À cet égard; Autoportrait à la valise, dans lequel la narratrice s’interroge sur son perpétuel besoin de partir, est un roman sans doute autobiographique. Véritable militante de l’écriture; elle participe à la revue littéraire Décapage; imagine des fictions pour Radio France, et officie en tant qu’administratrice à la Société des gens de lettres. Son premier roman paraît en 2005.

Double Foyer suit l’incroyable histoire d’un homme myope dont la vie bascule après son opération au laser et sa brutale acuité. L’année suivante, elle signe L’Apocalypse sans peine, un recueil de nouvelles récompensé par le prix Jean Monnet des lycéens. Elle a depuis écrit six livres jeunesse, tous édités par L’École des loisirs.

Mots croisés

Si elles n’ont eu qu’un projet d’écriture à quatre mains; qu’elles qualifient d’« inabouti », les deux écrivaines sont partenaires d’une autre manière. Elles discutent de leurs idées, s’envoient des chapitres et des extraits par mails et donnent leurs avis. Elles parlent de « relectures croisées » comme d’un échange de bon procédé.
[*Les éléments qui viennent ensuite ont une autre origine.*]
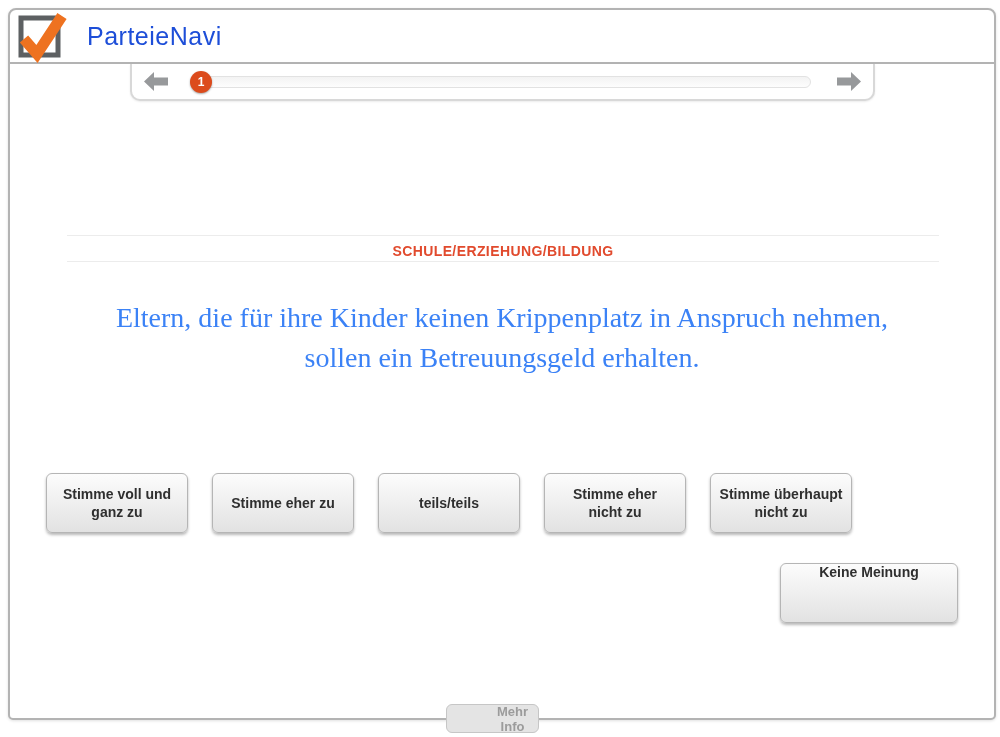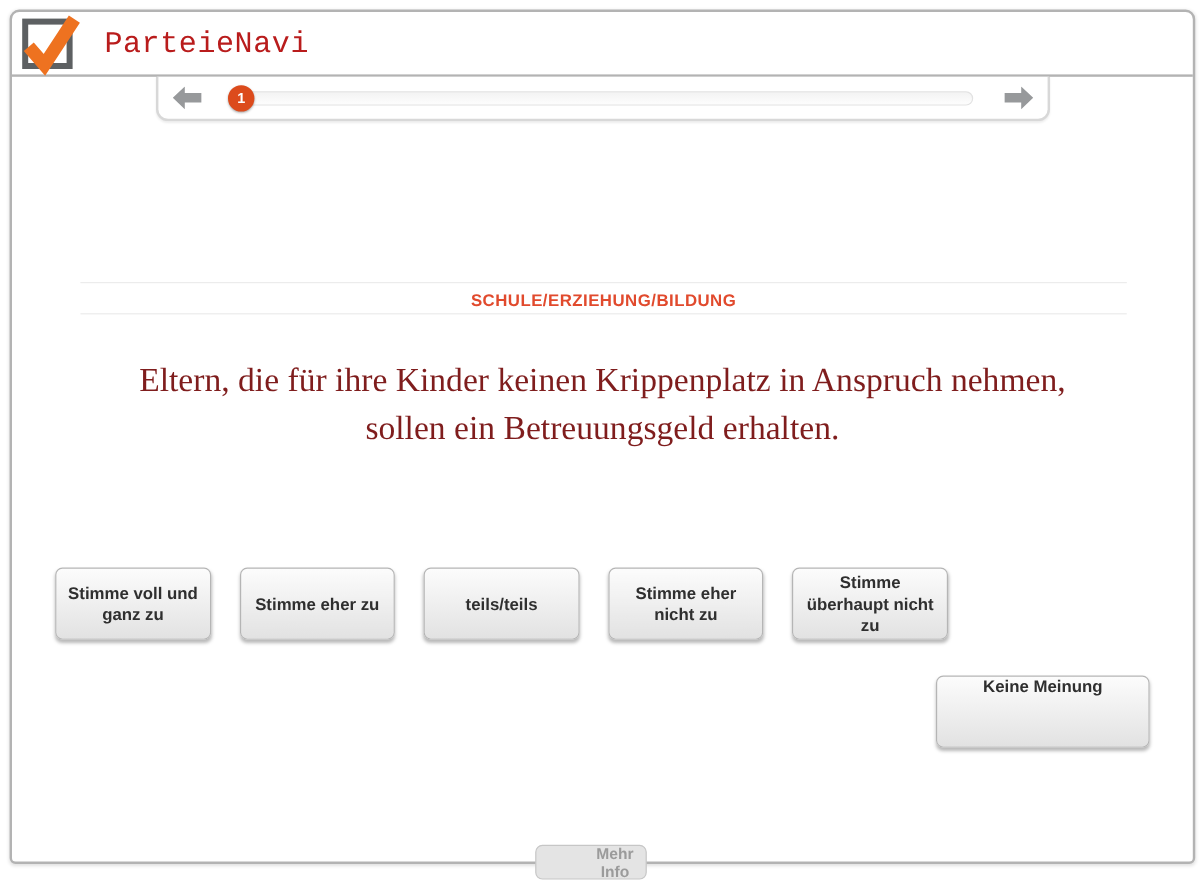--- a/index.html
+++ b/index.html
@@ -41,9 +41,9 @@
   .logo svg { overflow: visible; }
   .app-title {
     margin-left: 20px;
-    font-family: Liberation Mono, monospace;
+    font-family: Liberation Sans, sans-serif;
     font-size: 25px;
-    color: #b91c1c;
+    color: #1d4ed8;
     letter-spacing: 0.5px;
   }
 

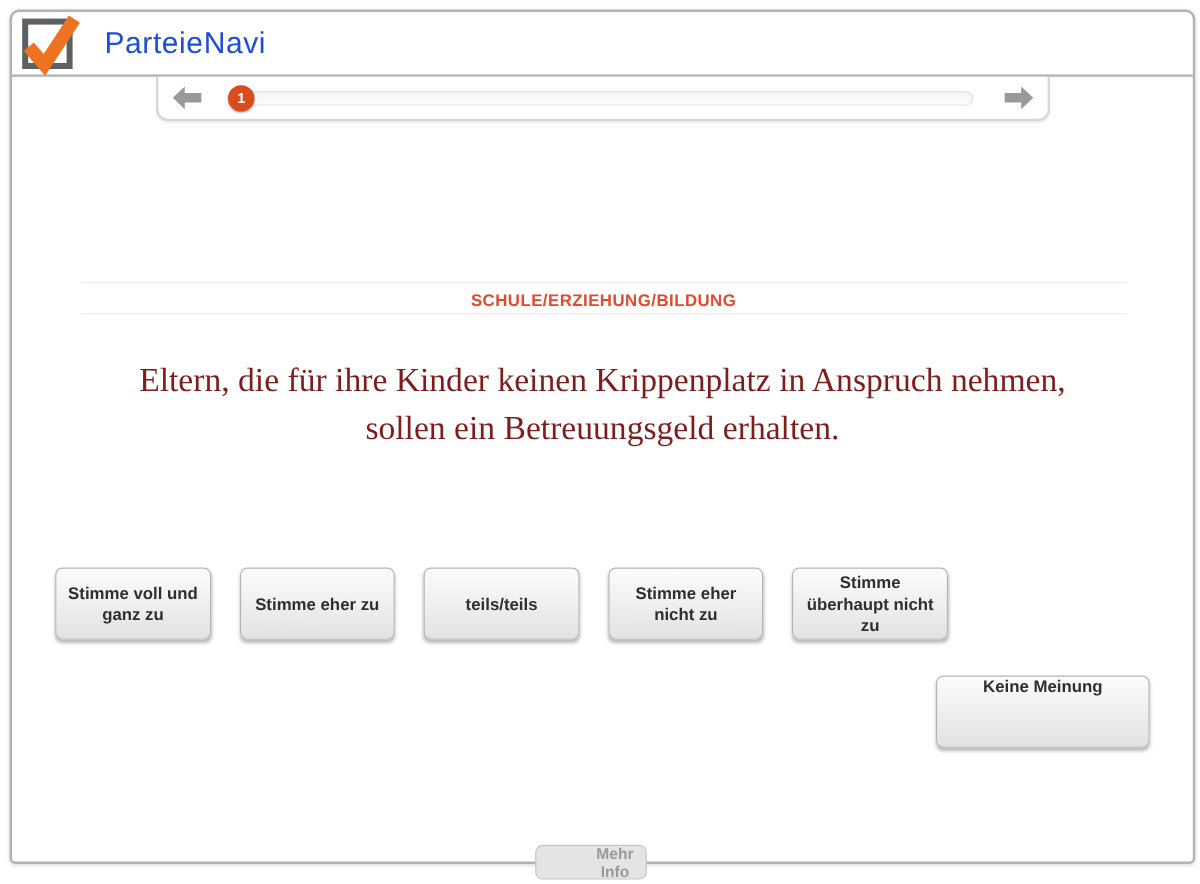--- a/index.html
+++ b/index.html
@@ -122,7 +122,7 @@
     font-family: "Liberation Serif", serif;
     font-size: 28px;
     line-height: 40px;
-    color: #7f1d1d;
+    color: #3b82f6;
   }
 
   

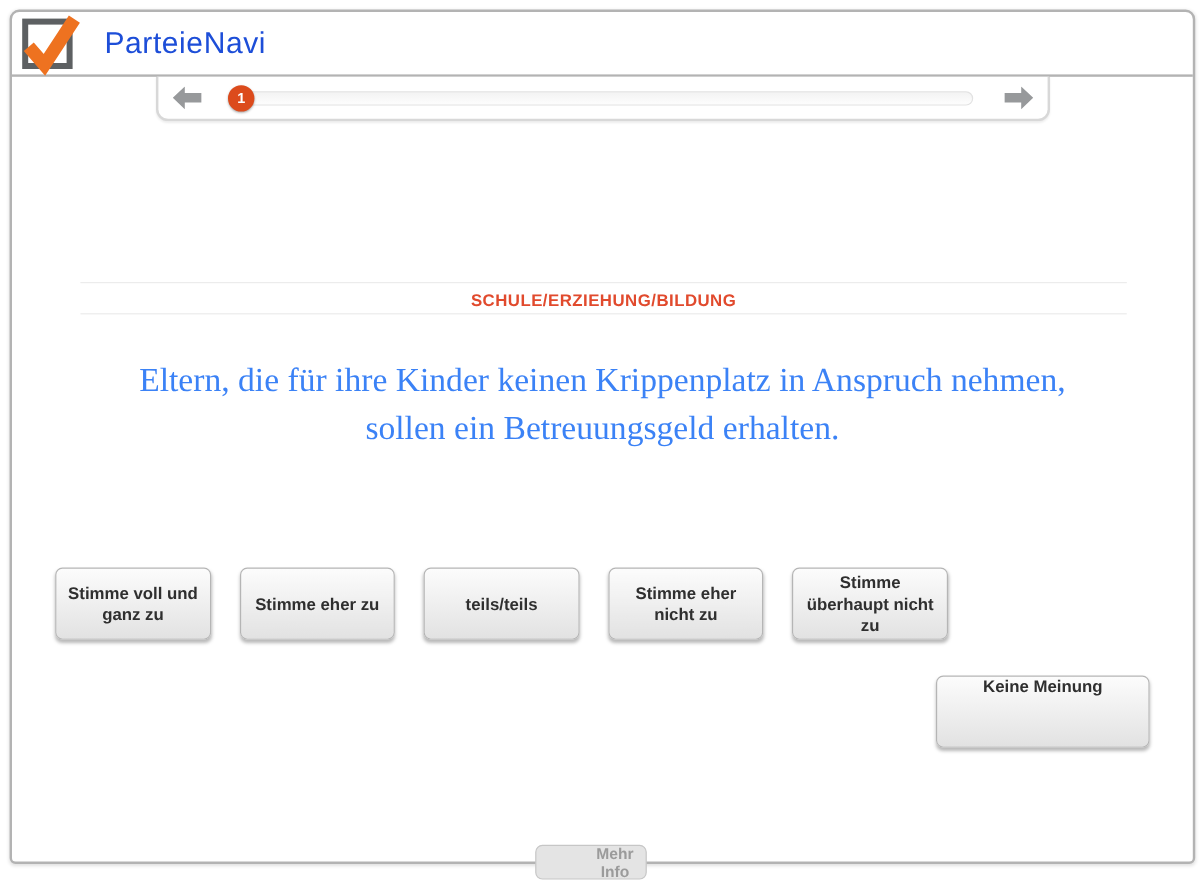--- a/index.html
+++ b/index.html
@@ -129,7 +129,7 @@
   .answers-row {
     position: absolute;
     left: 36px; top: 463px;
-    width: 744px; height: 60px;
+    width: 806px; height: 60px;
     display: flex;
     gap: 24px;
   }

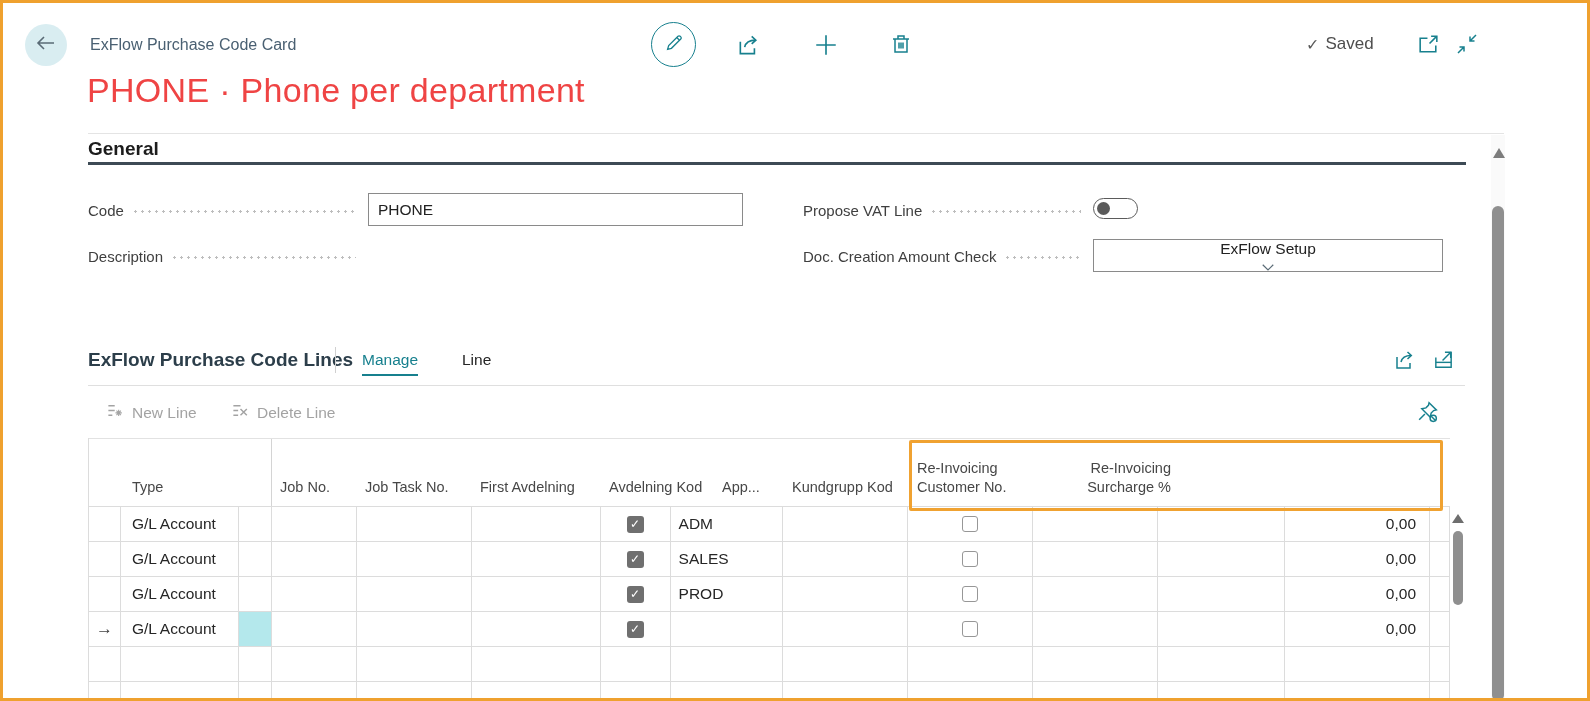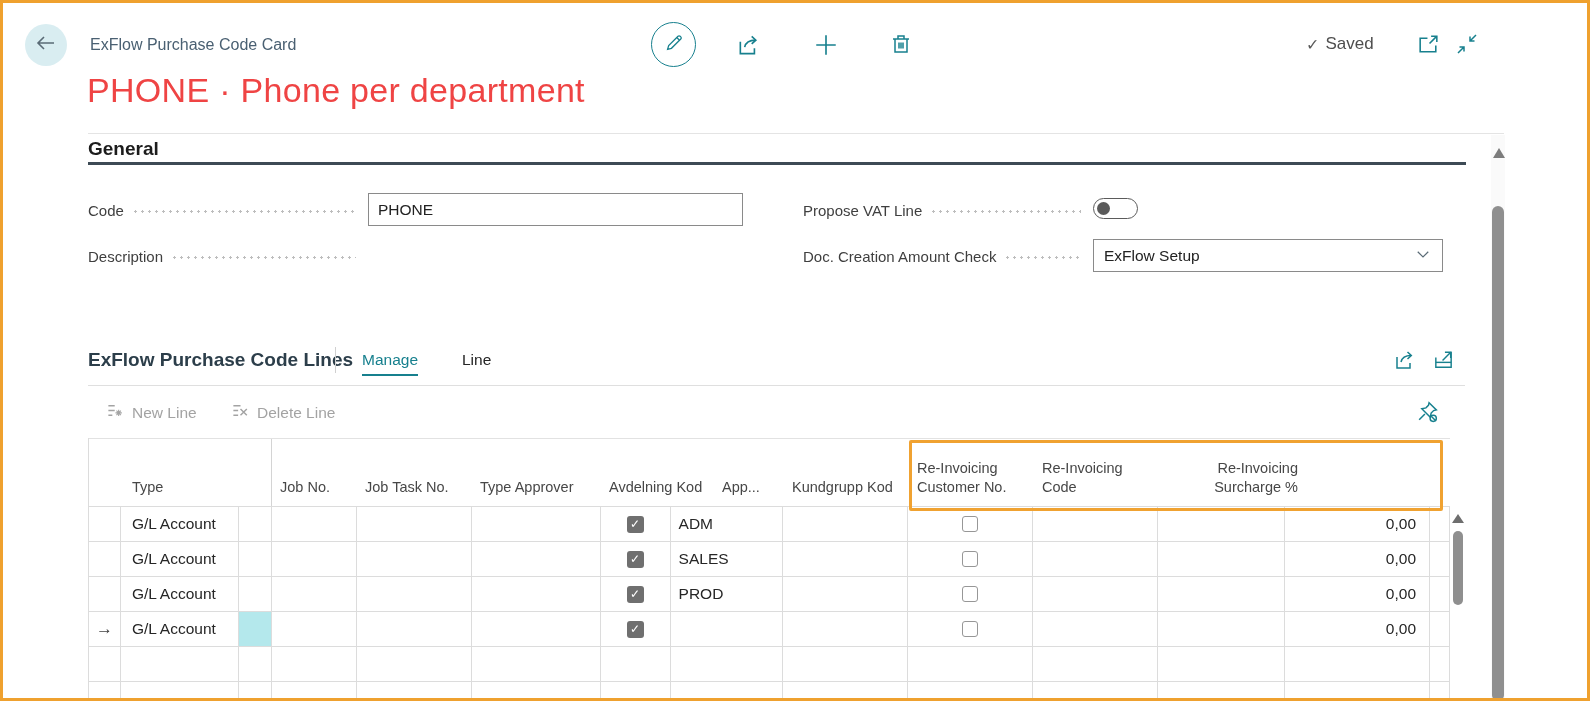--- a/index.html
+++ b/index.html
@@ -49,7 +49,7 @@
 
   .select-box { position:absolute; left:1090px; top:236px; width:350px; height:33px;
     border:1px solid #8A8A8A; background:#fff; display:flex; align-items:center;
-    font-size:15.5px; color:#222; padding:0 10px; cursor:pointer; }
+    font-size:15.5px; color:#222; padding:0 10px; cursor:pointer;flex-direction:column; }
   .select-box .sel-val { flex:1; }
   .select-box svg { stroke:#5A6B76; }
 

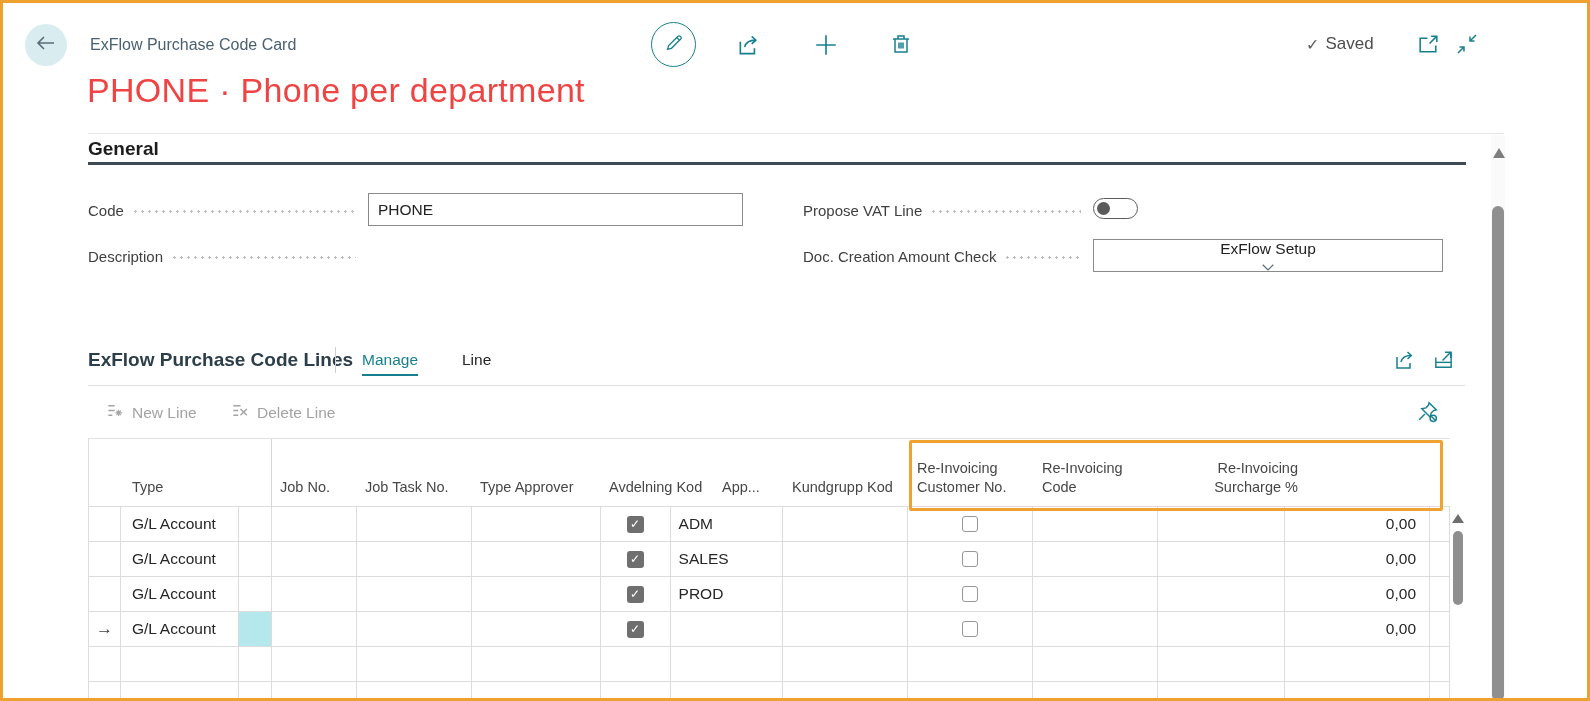--- a/index.html
+++ b/index.html
@@ -281,7 +281,6 @@
         <div class="t-h col-app" style="width: 70px;">App...</div>
         <div class="t-h col-kundgrupp_kod" style="width: 125px;">Kundgrupp Kod</div>
         <div class="t-h col-reinv_customer" style="width: 125px;">Re-Invoicing Customer No.</div>
-        <div class="t-h col-reinv_code" style="width: 127px;">Re-Invoicing Code</div>
         <div class="t-h col-reinv_surcharge align-right" style="width: 145px;">Re-Invoicing Surcharge %</div>
         <div class="t-h col-extra" style="width: 20px;"></div>
       </div>

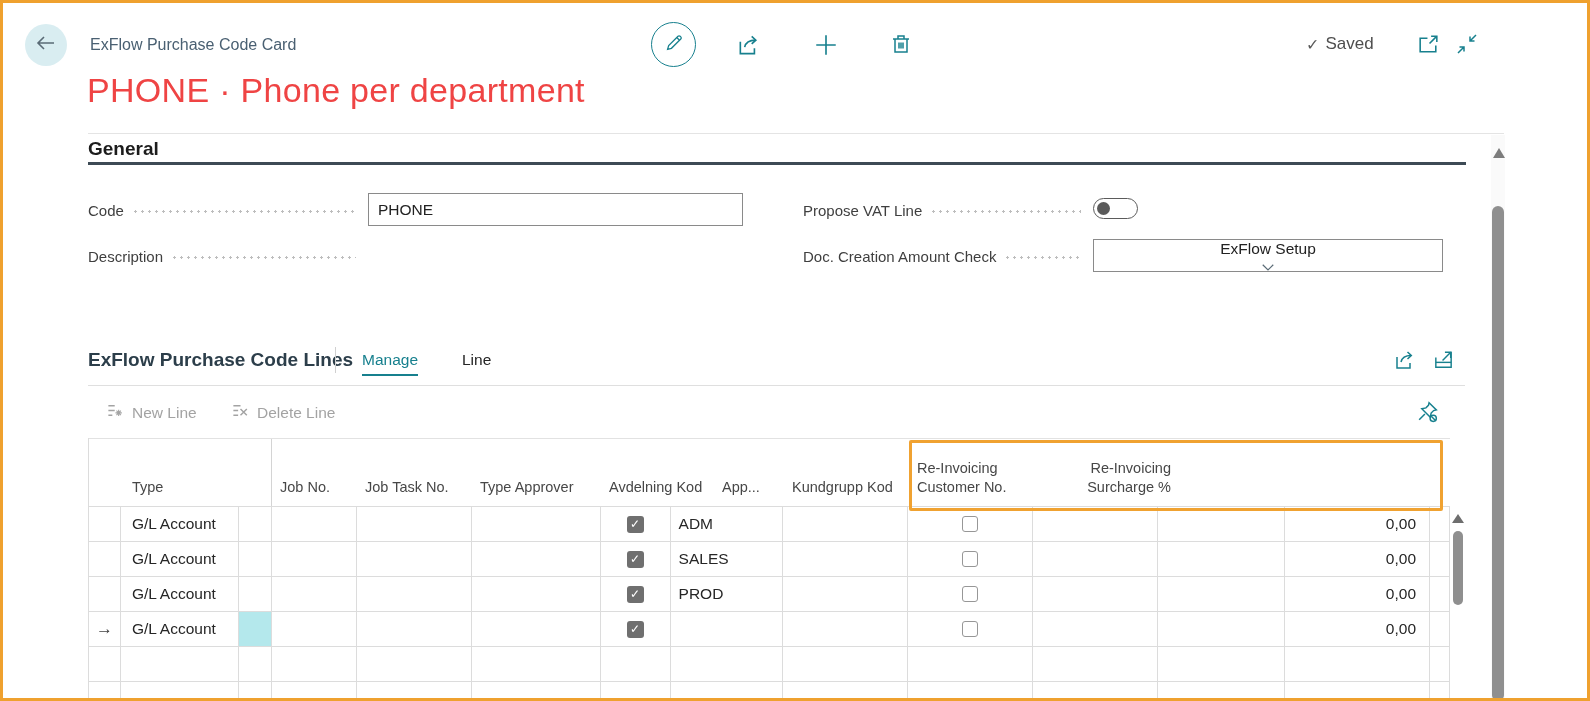--- a/index.html
+++ b/index.html
@@ -276,7 +276,7 @@
         <div class="t-h col-gap" style="width: 33px;"></div>
         <div class="t-h col-job_no" style="width: 85px;">Job No.</div>
         <div class="t-h col-job_task_no" style="width: 115px;">Job Task No.</div>
-        <div class="t-h col-first_approver" style="width: 129px;">Type Approver</div>
+        <div class="t-h col-first_approver" style="width: 129px;">First Avdelning</div>
         <div class="t-h col-avdelning_kod" style="width: 113px;">Avdelning Kod</div>
         <div class="t-h col-app" style="width: 70px;">App...</div>
         <div class="t-h col-kundgrupp_kod" style="width: 125px;">Kundgrupp Kod</div>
Christine raconte comment les phases successives d’euphorie; de doute; de remise en question et de découragement au cours du processus créatif rendent nécessaire l’échange avec une personne de confiance. « Il y a un petit côté coaching »; admet-elle. La complicité et la bienveillance viennent à bout de toutes les divergences; qu’elles soient de style, de rythme ou de méthode.